# TASK DESCRIPTION
Nothing but the lines from the top of the data to the line holding "-50,7 +50,7 @@" should be printed, word for word and both ends included; leave the pictures out.

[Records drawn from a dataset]
"""

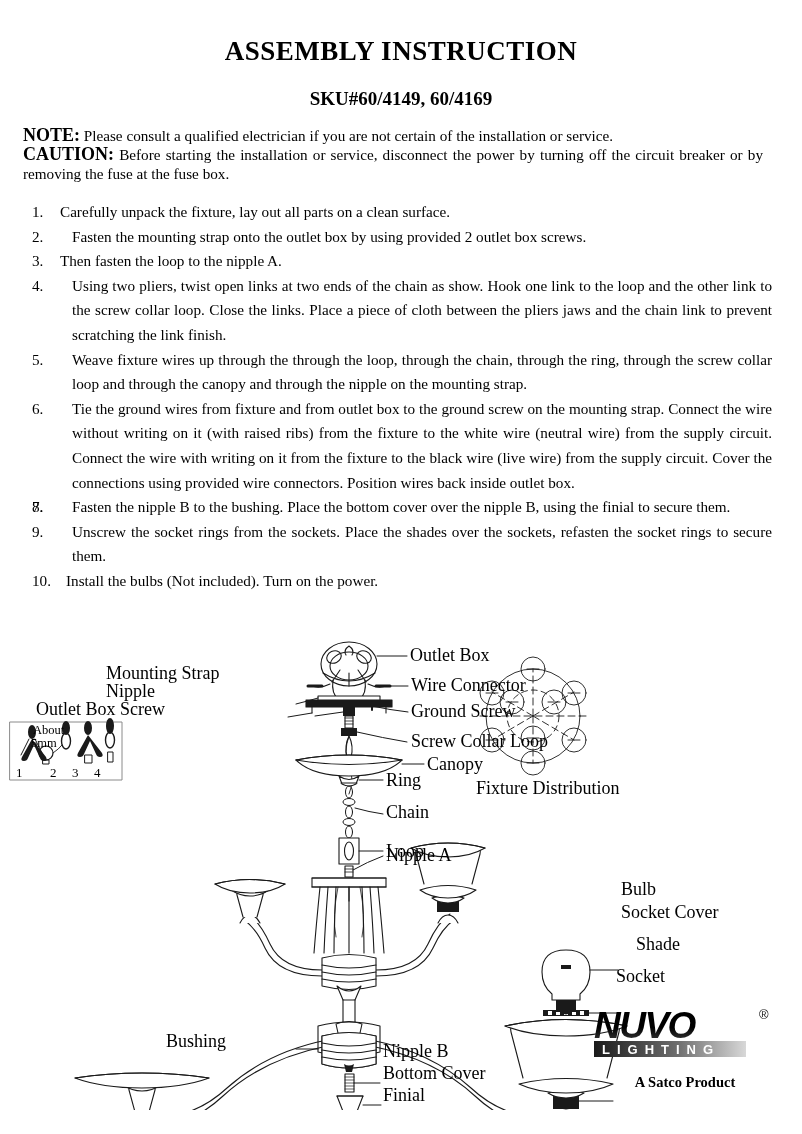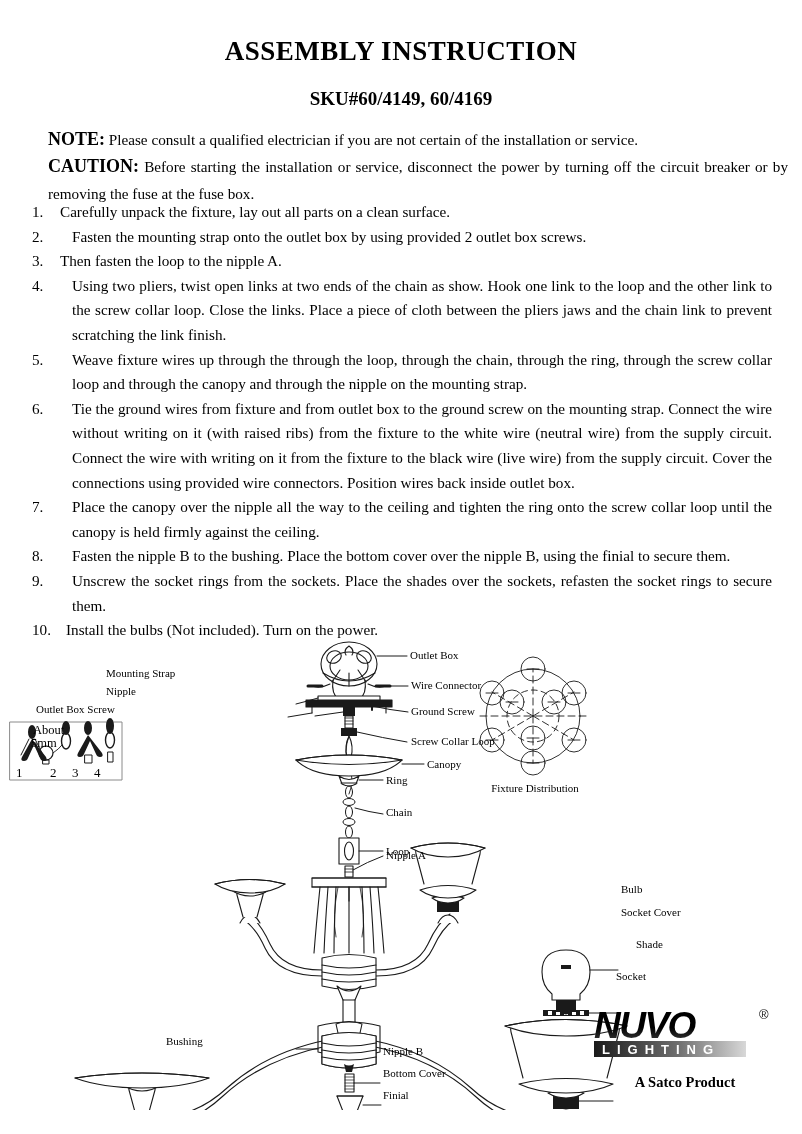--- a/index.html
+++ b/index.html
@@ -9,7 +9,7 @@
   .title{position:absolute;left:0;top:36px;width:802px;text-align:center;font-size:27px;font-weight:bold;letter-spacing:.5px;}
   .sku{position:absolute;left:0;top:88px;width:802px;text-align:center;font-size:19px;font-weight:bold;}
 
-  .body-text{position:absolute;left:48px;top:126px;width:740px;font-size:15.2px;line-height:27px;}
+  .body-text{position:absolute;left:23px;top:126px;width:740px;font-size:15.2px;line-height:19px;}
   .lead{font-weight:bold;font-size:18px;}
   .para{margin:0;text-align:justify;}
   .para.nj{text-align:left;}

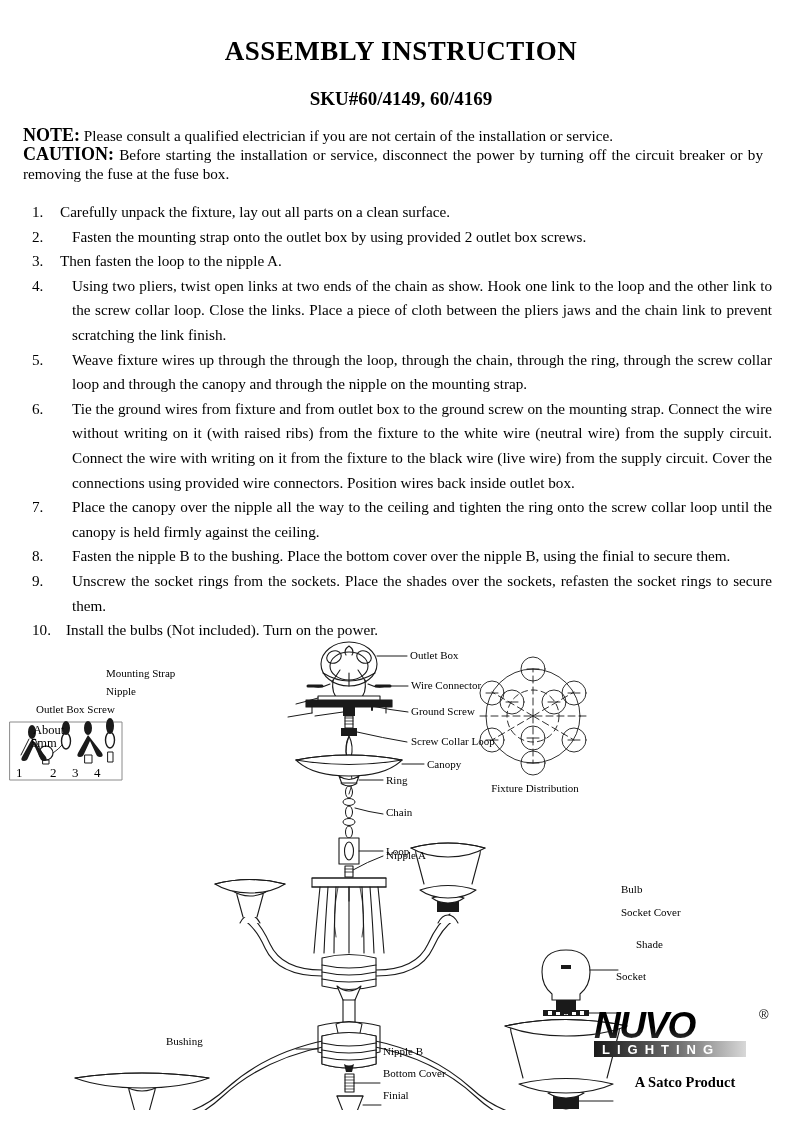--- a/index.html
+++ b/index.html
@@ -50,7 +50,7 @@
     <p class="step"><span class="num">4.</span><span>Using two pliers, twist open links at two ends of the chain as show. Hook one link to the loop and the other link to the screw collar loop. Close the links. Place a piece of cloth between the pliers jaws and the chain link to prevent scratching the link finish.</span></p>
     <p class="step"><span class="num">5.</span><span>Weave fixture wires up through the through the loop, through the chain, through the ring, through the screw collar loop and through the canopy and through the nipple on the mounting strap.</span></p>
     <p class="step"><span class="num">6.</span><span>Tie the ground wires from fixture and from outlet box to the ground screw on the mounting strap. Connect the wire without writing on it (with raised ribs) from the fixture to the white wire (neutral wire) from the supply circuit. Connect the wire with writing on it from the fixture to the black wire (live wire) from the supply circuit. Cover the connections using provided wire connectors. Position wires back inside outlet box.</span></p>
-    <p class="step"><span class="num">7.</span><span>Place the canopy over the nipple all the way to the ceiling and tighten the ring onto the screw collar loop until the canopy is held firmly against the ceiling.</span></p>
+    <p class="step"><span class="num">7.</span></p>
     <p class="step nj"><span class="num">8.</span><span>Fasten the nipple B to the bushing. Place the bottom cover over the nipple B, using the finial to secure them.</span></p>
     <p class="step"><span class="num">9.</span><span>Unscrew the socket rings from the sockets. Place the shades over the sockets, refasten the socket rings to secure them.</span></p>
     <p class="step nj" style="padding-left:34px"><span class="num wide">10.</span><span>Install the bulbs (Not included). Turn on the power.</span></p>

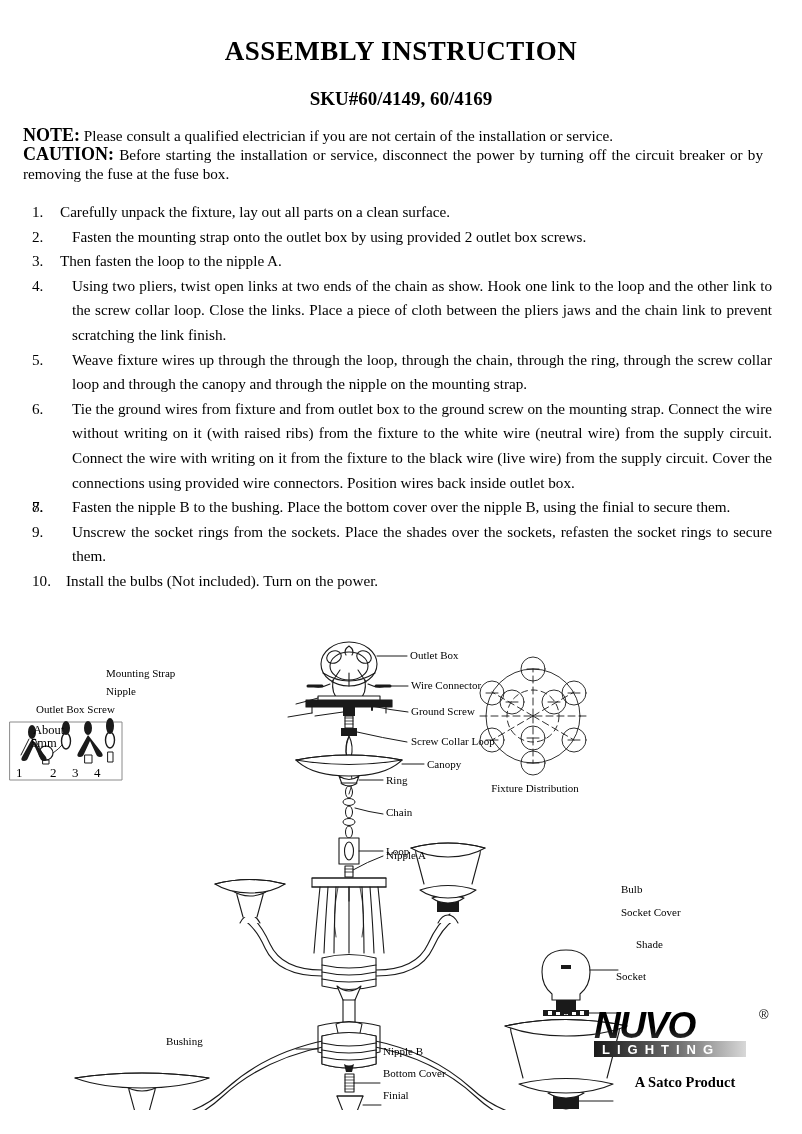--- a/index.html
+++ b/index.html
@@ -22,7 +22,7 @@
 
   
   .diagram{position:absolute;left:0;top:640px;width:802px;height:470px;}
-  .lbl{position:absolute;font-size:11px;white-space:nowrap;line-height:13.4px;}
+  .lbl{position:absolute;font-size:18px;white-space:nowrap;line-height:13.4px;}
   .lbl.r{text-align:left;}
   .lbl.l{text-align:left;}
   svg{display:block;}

"""

# YOUR RESPONSE
--- a/index.html
+++ b/index.html
@@ -9,7 +9,7 @@
   .title{position:absolute;left:0;top:36px;width:802px;text-align:center;font-size:27px;font-weight:bold;letter-spacing:.5px;}
   .sku{position:absolute;left:0;top:88px;width:802px;text-align:center;font-size:19px;font-weight:bold;}
 
-  .body-text{position:absolute;left:48px;top:126px;width:740px;font-size:15.2px;line-height:27px;}
+  .body-text{position:absolute;left:23px;top:126px;width:740px;font-size:15.2px;line-height:19px;}
   .lead{font-weight:bold;font-size:18px;}
   .para{margin:0;text-align:justify;}
   .para.nj{text-align:left;}

--- a/index.html
+++ b/index.html
@@ -50,7 +50,7 @@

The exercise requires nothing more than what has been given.